(Records excerpted from a collection)
= Beginning of Section =

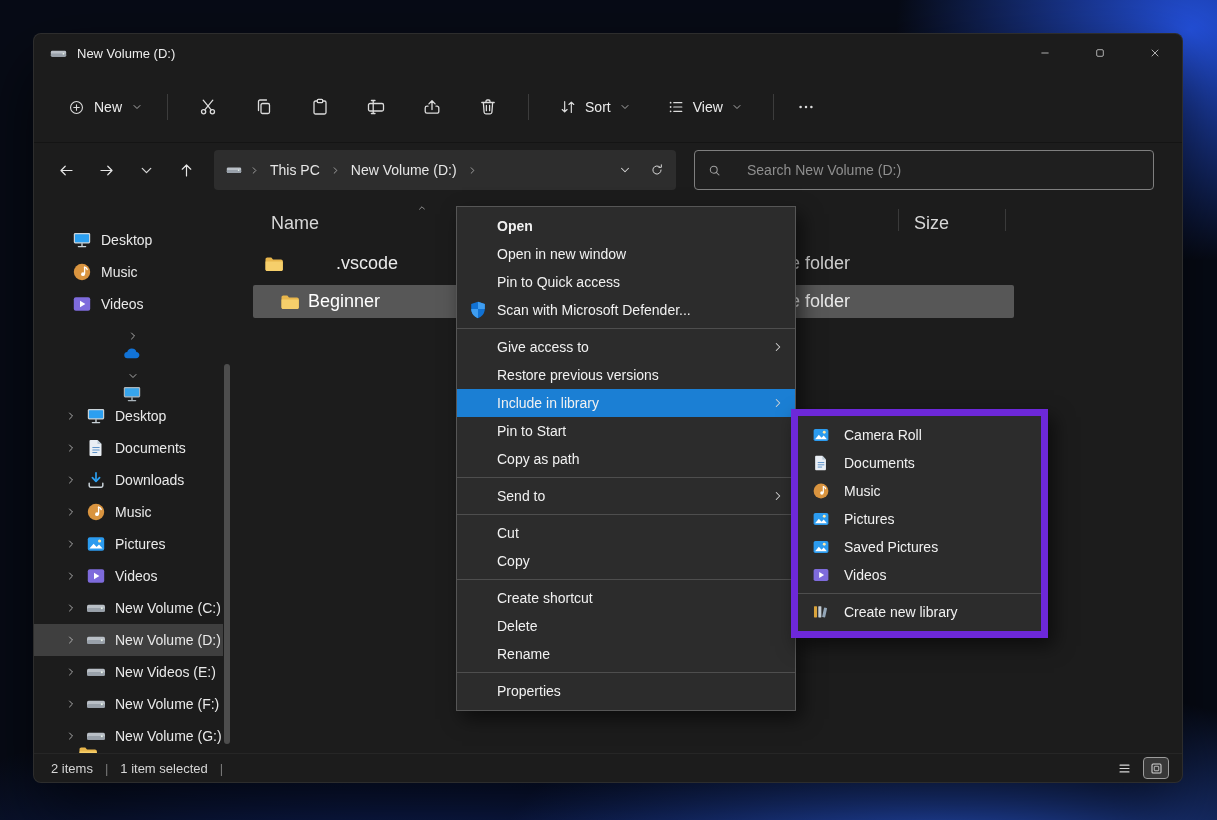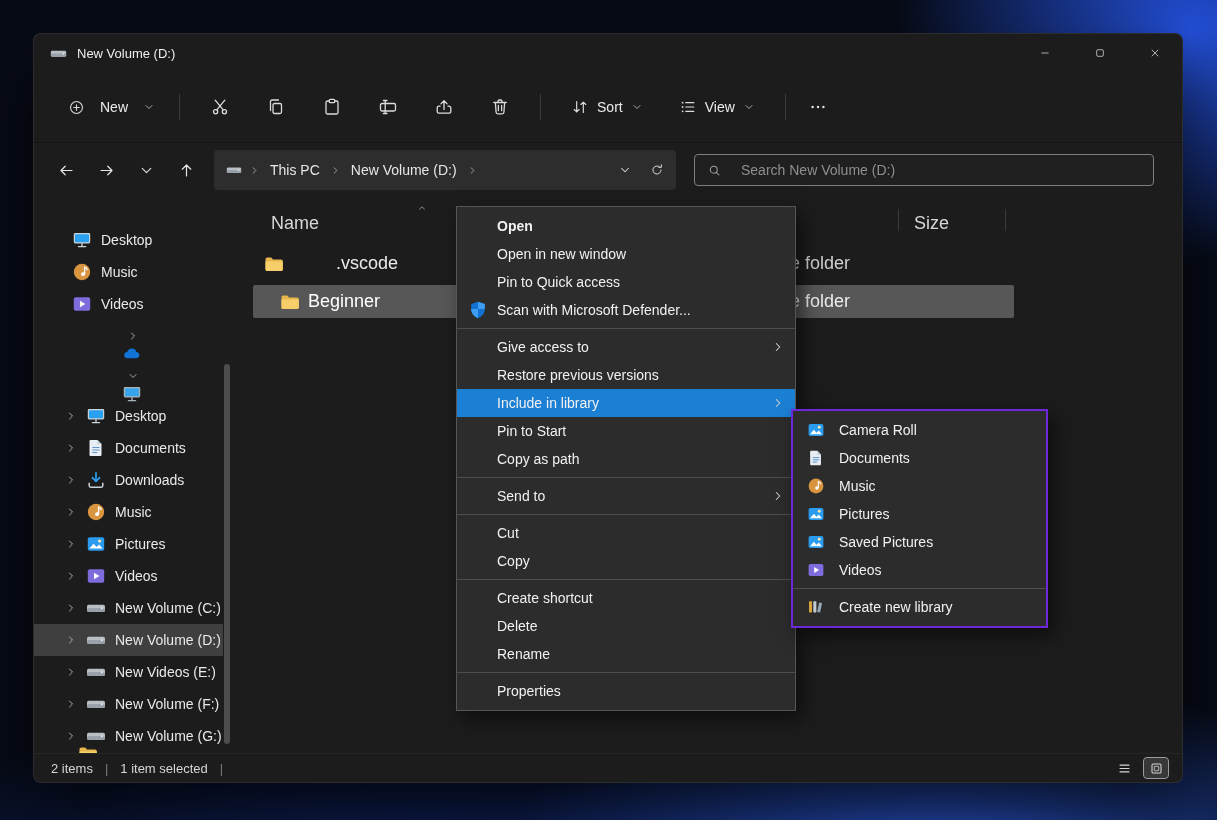--- a/index.html
+++ b/index.html
@@ -26,21 +26,21 @@
   
   .titlebar{height:38px;flex:none;display:flex;align-items:center;padding-left:16px;}
   .title-ic{width:17px;height:17px;margin-right:10px;}
   .title{font-size:13px;color:#ededed;}
   .win-controls{margin-left:auto;display:flex;height:100%;}
   .wbtn{width:55px;height:100%;display:flex;align-items:center;justify-content:center;}
   .wic{width:12px;height:12px;}
 
   
   .toolbar{height:70px;flex:none;display:flex;align-items:center;padding:0 14px;border-bottom:1px solid #141414;}
-  .new-btn{display:flex;align-items:center;gap:15px;color:#ebebeb;font-size:14px;padding:8px 12px;margin-left:8px;border-radius:4px;}
+  .new-btn{display:flex;align-items:center;gap:9px;color:#ebebeb;font-size:14px;padding:8px 12px;margin-left:8px;border-radius:4px;}
   .new-btn .ic{width:17px;height:17px;}
   .new-btn .cd{width:12px;height:12px;opacity:.85;}
   .tsep{width:1px;height:26px;background:#3c3c3c;margin:0 12px;flex:none;}
   #tool-actions{display:flex;align-items:center;}
   .tbtn{width:44px;height:38px;display:flex;align-items:center;justify-content:center;margin:0 6px;border-radius:4px;}
   .tic{width:20px;height:20px;}
   .tbtn-lab{display:flex;align-items:center;gap:8px;color:#ebebeb;font-size:14px;padding:8px 12px;margin:0 6px;border-radius:4px;}
   .tbtn-lab .ic{width:18px;height:18px;}
   .tbtn-lab .cd{width:12px;height:12px;opacity:.85;}
   .dots{width:40px;height:36px;display:flex;align-items:center;justify-content:center;border-radius:4px;}
@@ -50,22 +50,22 @@
   .navbar{height:54px;flex:none;display:flex;align-items:center;padding:0 14px;gap:4px;}
   .nbtn{width:36px;height:34px;display:flex;align-items:center;justify-content:center;border-radius:4px;}
   .nic{width:17px;height:17px;}
   .crumbbar{width:462px;height:40px;background:#2d2d2d;border-radius:4px;display:flex;align-items:center;
     padding:0 12px;margin-left:6px;gap:7px;color:#e6e6e6;font-size:14px;box-sizing:border-box;flex:none;}
   .crumb-ic{width:16px;height:16px;}
   .crumb-chev{width:11px;height:11px;opacity:.8;}
   .crumb{padding:2px 3px;white-space:nowrap;}
   .crumb-end{margin-left:auto;display:flex;align-items:center;gap:18px;}
   .crumb-end .ic{width:14px;height:14px;}
-  .searchbar{flex:1;height:32px;margin-left:14px;margin-right:14px;background:#1f1f1f;border:1px solid #7f7f7f;
-    border-radius:4px;display:flex;align-items:center;padding:0 12px;gap:17px;box-sizing:border-box;}
+  .searchbar{flex:1;height:40px;margin-left:14px;margin-right:14px;background:#1f1f1f;border:1px solid #7f7f7f;
+    border-radius:4px;display:flex;align-items:center;padding:0 12px;gap:23px;box-sizing:border-box;}
   .search-ic{width:15px;height:15px;}
   .searchbar input{background:transparent;border:none;outline:none;color:#cfcfcf;font-size:14px;width:100%;font-family:inherit;}
   .searchbar input::placeholder{color:#8f8f8f;}
 
   
   .content{flex:1;display:flex;min-height:0;position:relative;}
 
   .sidebar{width:197px;flex:none;position:relative;padding-top:27px;box-sizing:border-box;}
   .side-row{height:32px;display:flex;align-items:center;padding-left:15px;color:#e9e9e9;font-size:14px;width:189px;box-sizing:border-box;}
   .side-row.child{padding-left:29px;}
@@ -94,21 +94,21 @@
   .menu{position:absolute;left:422px;top:172px;width:340px;background:var(--menu-bg,#2c2c2c);
     border:1px solid #565656;box-shadow:6px 8px 18px rgba(0,0,0,.55);padding:5px 0;z-index:20;box-sizing:border-box;}
   .menu-item{position:relative;height:28px;display:flex;align-items:center;padding:0 28px 0 40px;color:#f1f1f1;font-size:14px;}
   .menu-item.bold{font-weight:bold;}
   .menu-item.hl{background:var(--accent,#1b7fd4);}
   .mic{position:absolute;left:11px;top:4px;width:20px;height:20px;}
   .marrow{position:absolute;right:10px;top:7px;width:14px;height:14px;}
   .menu-sep{height:1px;background:#4e4e4e;margin:4px 0;}
 
   .submenu{position:absolute;left:757px;top:375px;width:257px;background:var(--menu-bg,#2c2c2c);
-    border:2px solid #6d28d9;box-shadow:6px 8px 18px rgba(0,0,0,.55);padding:5px 0;z-index:21;box-sizing:border-box;}
+    border:7px solid #6d28d9;box-shadow:6px 8px 18px rgba(0,0,0,.55);padding:5px 0;z-index:21;box-sizing:border-box;}
   .sub-item{position:relative;height:28px;display:flex;align-items:center;padding-left:46px;color:#f1f1f1;font-size:14px;}
   .sub-item .mic{left:14px;top:5px;width:18px;height:18px;}
 
   
   .statusbar{height:28px;flex:none;display:flex;align-items:center;padding:0 14px 0 17px;gap:12px;
     color:#d6d6d6;font-size:13px;border-top:1px solid #262626;}
   .spipe{color:#7a7a7a;}
   .sb-right{margin-left:auto;display:flex;gap:8px;align-items:center;}
   .vbtn{width:24px;height:20px;display:flex;align-items:center;justify-content:center;border-radius:3px;}
   .vbtn.active{outline:1px solid #9c9c9c;background:#383838;}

= End of Section =

» WHAT YOU WILL DO: Copy the entries above verbatim. Pictures do not belong in the copy.

» WRITTEN SOLUTION:
--- a/index.html
+++ b/index.html
@@ -26,21 +26,21 @@
   
   .titlebar{height:38px;flex:none;display:flex;align-items:center;padding-left:16px;}
   .title-ic{width:17px;height:17px;margin-right:10px;}
   .title{font-size:13px;color:#ededed;}
   .win-controls{margin-left:auto;display:flex;height:100%;}
   .wbtn{width:55px;height:100%;display:flex;align-items:center;justify-content:center;}
   .wic{width:12px;height:12px;}
 
   
   .toolbar{height:70px;flex:none;display:flex;align-items:center;padding:0 14px;border-bottom:1px solid #141414;}
-  .new-btn{display:flex;align-items:center;gap:15px;color:#ebebeb;font-size:14px;padding:8px 12px;margin-left:8px;border-radius:4px;}
+  .new-btn{display:flex;align-items:center;gap:9px;color:#ebebeb;font-size:14px;padding:8px 12px;margin-left:8px;border-radius:4px;}
   .new-btn .ic{width:17px;height:17px;}
   .new-btn .cd{width:12px;height:12px;opacity:.85;}
   .tsep{width:1px;height:26px;background:#3c3c3c;margin:0 12px;flex:none;}
   #tool-actions{display:flex;align-items:center;}
   .tbtn{width:44px;height:38px;display:flex;align-items:center;justify-content:center;margin:0 6px;border-radius:4px;}
   .tic{width:20px;height:20px;}
   .tbtn-lab{display:flex;align-items:center;gap:8px;color:#ebebeb;font-size:14px;padding:8px 12px;margin:0 6px;border-radius:4px;}
   .tbtn-lab .ic{width:18px;height:18px;}
   .tbtn-lab .cd{width:12px;height:12px;opacity:.85;}
   .dots{width:40px;height:36px;display:flex;align-items:center;justify-content:center;border-radius:4px;}
@@ -50,22 +50,22 @@
   .navbar{height:54px;flex:none;display:flex;align-items:center;padding:0 14px;gap:4px;}
   .nbtn{width:36px;height:34px;display:flex;align-items:center;justify-content:center;border-radius:4px;}
   .nic{width:17px;height:17px;}
   .crumbbar{width:462px;height:40px;background:#2d2d2d;border-radius:4px;display:flex;align-items:center;
     padding:0 12px;margin-left:6px;gap:7px;color:#e6e6e6;font-size:14px;box-sizing:border-box;flex:none;}
   .crumb-ic{width:16px;height:16px;}
   .crumb-chev{width:11px;height:11px;opacity:.8;}
   .crumb{padding:2px 3px;white-space:nowrap;}
   .crumb-end{margin-left:auto;display:flex;align-items:center;gap:18px;}
   .crumb-end .ic{width:14px;height:14px;}
-  .searchbar{flex:1;height:32px;margin-left:14px;margin-right:14px;background:#1f1f1f;border:1px solid #7f7f7f;
-    border-radius:4px;display:flex;align-items:center;padding:0 12px;gap:17px;box-sizing:border-box;}
+  .searchbar{flex:1;height:40px;margin-left:14px;margin-right:14px;background:#1f1f1f;border:1px solid #7f7f7f;
+    border-radius:4px;display:flex;align-items:center;padding:0 12px;gap:23px;box-sizing:border-box;}
   .search-ic{width:15px;height:15px;}
   .searchbar input{background:transparent;border:none;outline:none;color:#cfcfcf;font-size:14px;width:100%;font-family:inherit;}
   .searchbar input::placeholder{color:#8f8f8f;}
 
   
   .content{flex:1;display:flex;min-height:0;position:relative;}
 
   .sidebar{width:197px;flex:none;position:relative;padding-top:27px;box-sizing:border-box;}
   .side-row{height:32px;display:flex;align-items:center;padding-left:15px;color:#e9e9e9;font-size:14px;width:189px;box-sizing:border-box;}
   .side-row.child{padding-left:29px;}
@@ -94,21 +94,21 @@
   .menu{position:absolute;left:422px;top:172px;width:340px;background:var(--menu-bg,#2c2c2c);
     border:1px solid #565656;box-shadow:6px 8px 18px rgba(0,0,0,.55);padding:5px 0;z-index:20;box-sizing:border-box;}
   .menu-item{position:relative;height:28px;display:flex;align-items:center;padding:0 28px 0 40px;color:#f1f1f1;font-size:14px;}
   .menu-item.bold{font-weight:bold;}
   .menu-item.hl{background:var(--accent,#1b7fd4);}
   .mic{position:absolute;left:11px;top:4px;width:20px;height:20px;}
   .marrow{position:absolute;right:10px;top:7px;width:14px;height:14px;}
   .menu-sep{height:1px;background:#4e4e4e;margin:4px 0;}
 
   .submenu{position:absolute;left:757px;top:375px;width:257px;background:var(--menu-bg,#2c2c2c);
-    border:2px solid #6d28d9;box-shadow:6px 8px 18px rgba(0,0,0,.55);padding:5px 0;z-index:21;box-sizing:border-box;}
+    border:7px solid #6d28d9;box-shadow:6px 8px 18px rgba(0,0,0,.55);padding:5px 0;z-index:21;box-sizing:border-box;}
   .sub-item{position:relative;height:28px;display:flex;align-items:center;padding-left:46px;color:#f1f1f1;font-size:14px;}
   .sub-item .mic{left:14px;top:5px;width:18px;height:18px;}
 
   
   .statusbar{height:28px;flex:none;display:flex;align-items:center;padding:0 14px 0 17px;gap:12px;
     color:#d6d6d6;font-size:13px;border-top:1px solid #262626;}
   .spipe{color:#7a7a7a;}
   .sb-right{margin-left:auto;display:flex;gap:8px;align-items:center;}
   .vbtn{width:24px;height:20px;display:flex;align-items:center;justify-content:center;border-radius:3px;}
   .vbtn.active{outline:1px solid #9c9c9c;background:#383838;}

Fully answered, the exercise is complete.